Every time we enounter a field on an object, we perform a lookup for that field variable. If we can find that field variable in the dict, we have seen it before, and so we use the same placeholder name that was generated for that field. 

In [None]:
def genSelect(x, f):
    global fieldVars
    x.tp = f.tp
    if type(x.adr) == int:
        x.adr = x.adr + f.offset
    else:
        # lookup the field name to see if we've already seen it
        fieldName = '__' + str(x) + '.' + str(f)
        if fieldName not in fieldVars[curlev]:
            tempName = newVarName()
            declarations[curlev].append( (tempName, f.tp.size) )
            fieldVars[curlev][fieldName] = tempName
            x.adr = tempName
        else:
            x.adr = fieldVars[curlev][fieldName]
    return x

Procedure `genIndex(x, y)` generates code for `x[y]`, assuming `x` is `Var` or `Ref`, `x.tp` is `Array`, and `y.tp` is `Int`. If `y` is `Const`, only `x.adr` is updated and no code is generated, otherwise code for array index calculation is generated.

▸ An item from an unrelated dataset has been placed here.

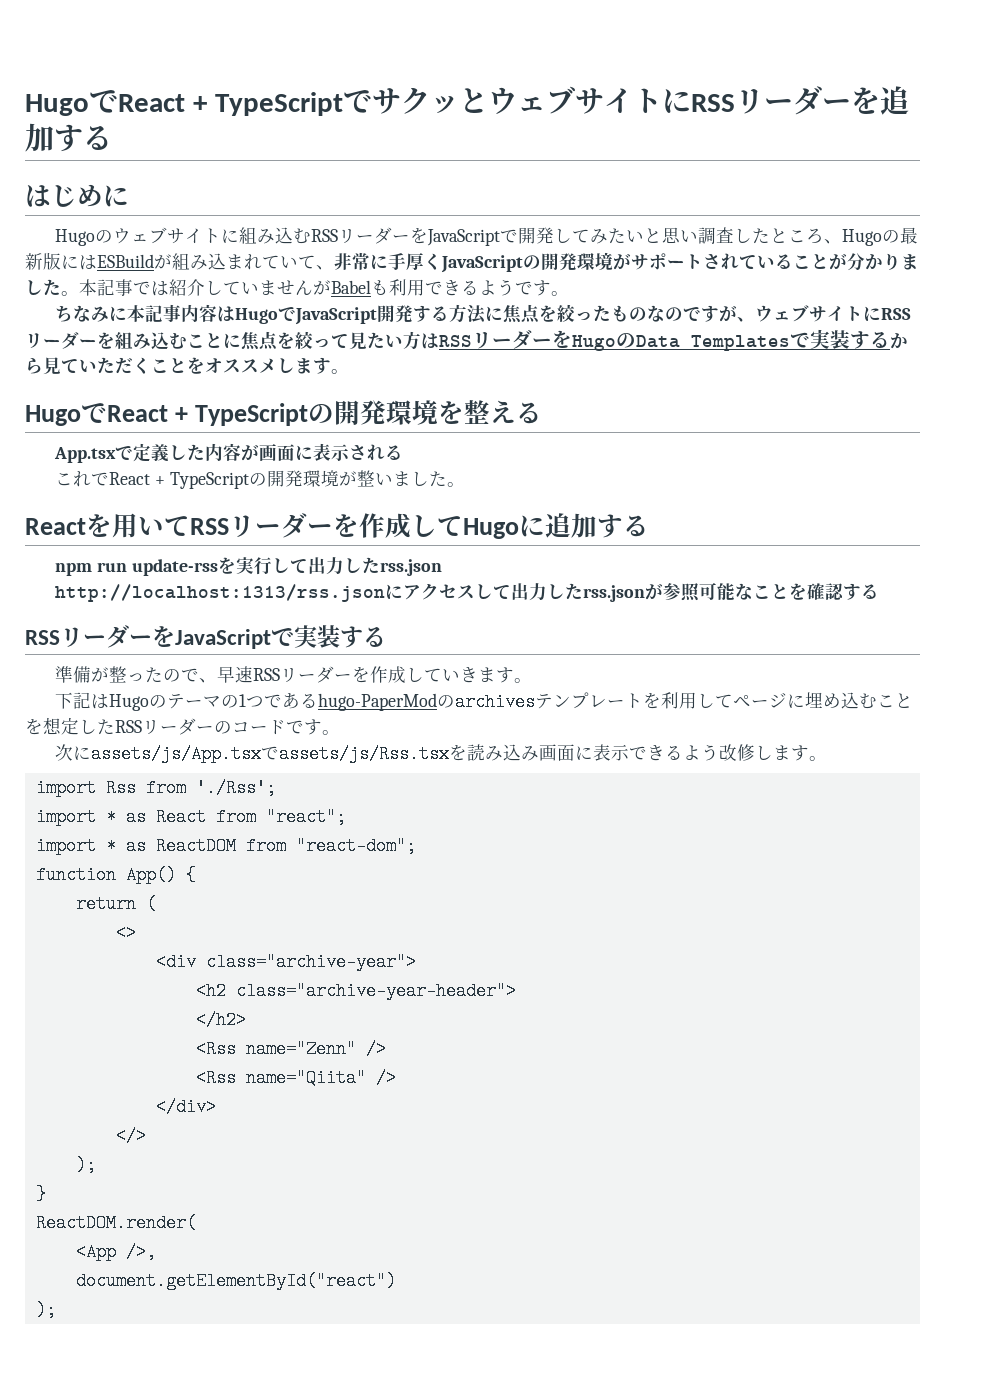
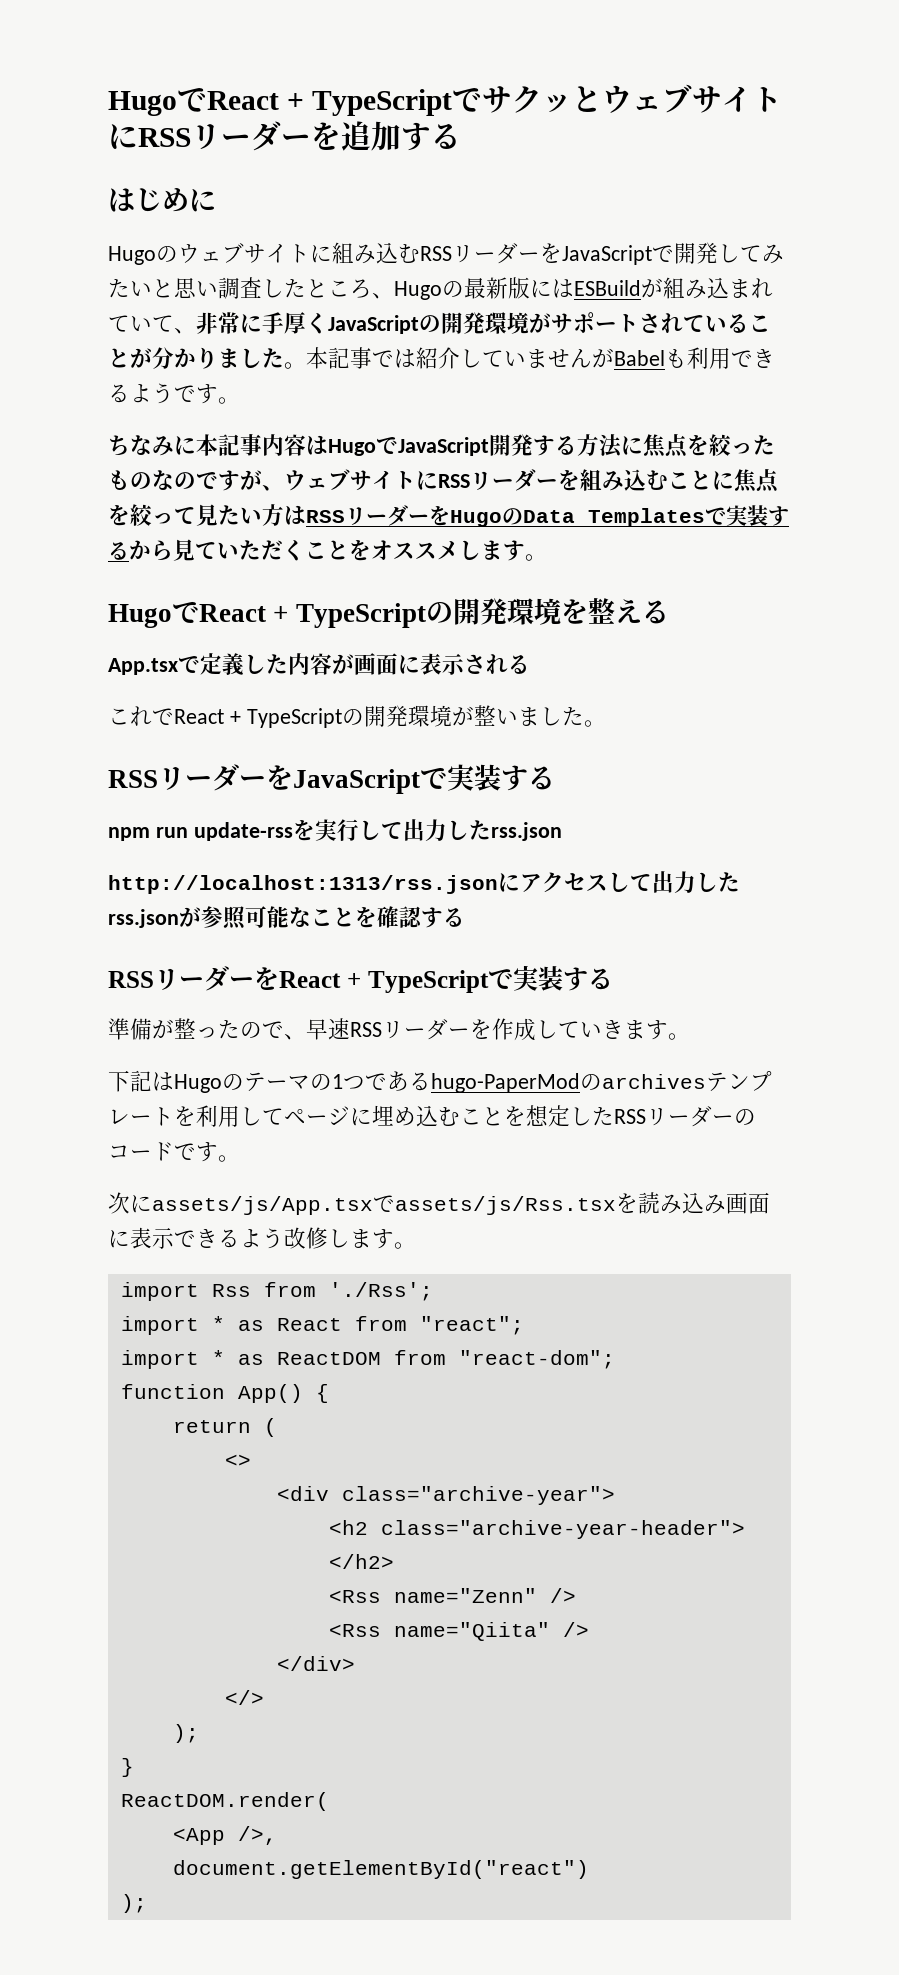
[25,513,597,539] Reactを用いてRSSリーダーを作成してHugoに追加 -> [108,764,501,794] RSSリーダーをJavaScriptで実装
[175,629,271,649] JavaScript -> [279,970,489,993] React + TypeScript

We do not do the same process as with the field variables, because with an array we have the guarantee that all items in an array are in a contiguous block of memory. If we violate this promise, then all pointer semantics with respect to arrays become meaningless, and we would risk breaking the input program. As such, the `genIndex` function has not been modified.

In [None]:
def genIndex(x, y):
    if type(y) == Const:
        offset = (y.val - x.tp.lower) * x.tp.base.size
        x.adr = x.adr + (offset if type(x.adr) == int else '+' + str(offset))
    else:
        if type(y) != Reg: y = loadItem(y)
        putOp('sub', y.reg, y.reg, x.tp.lower)
        putOp('mul', y.reg, y.reg, x.tp.base.size)
        if x.reg != R0:
            putOp('add', y.reg, x.reg, y.reg); releaseReg(x.reg)
        x.reg = y.reg
    x.tp = x.tp.base
    return x

For each local variable, `genLocalVars(sc, start)` updates the entry of the variable with the FP-relative address and returns their total size. The parameter `sc` contains the top scope with all local declarations parsed so far; only variable declarations from index `start` on in the top scope are considered.

In [None]:
def genLocalVars(sc, start):
    s = 0 # local block size
    for i in range(start, len(sc)):
        if type(sc[i]) == Var:
            s = s + sc[i].tp.size
            sc[i].adr = newVarName() # replace the address with a random name
                                     # compute the real address at the end
            name = str(sc[i].adr)
            declarations[curlev].append( (name, sc[i].tp.size) )
    return s

Procedure `genProcStart()` adds a new scope to the declarations, instructions, global variables

In [None]:
def genProcStart():
    global curlev, declarations, instructions
    declarations.append( [] )
    instructions.append( [] )
    fieldVars.append( {} )
    curlev = curlev + 1

For the procedure prologue, we are supposed to allocate enough space for all of the local variables, but we do not yet know which of those local variables are actually used. So, we insert a placeholder which we will remove after we have processed the rest of the procedure.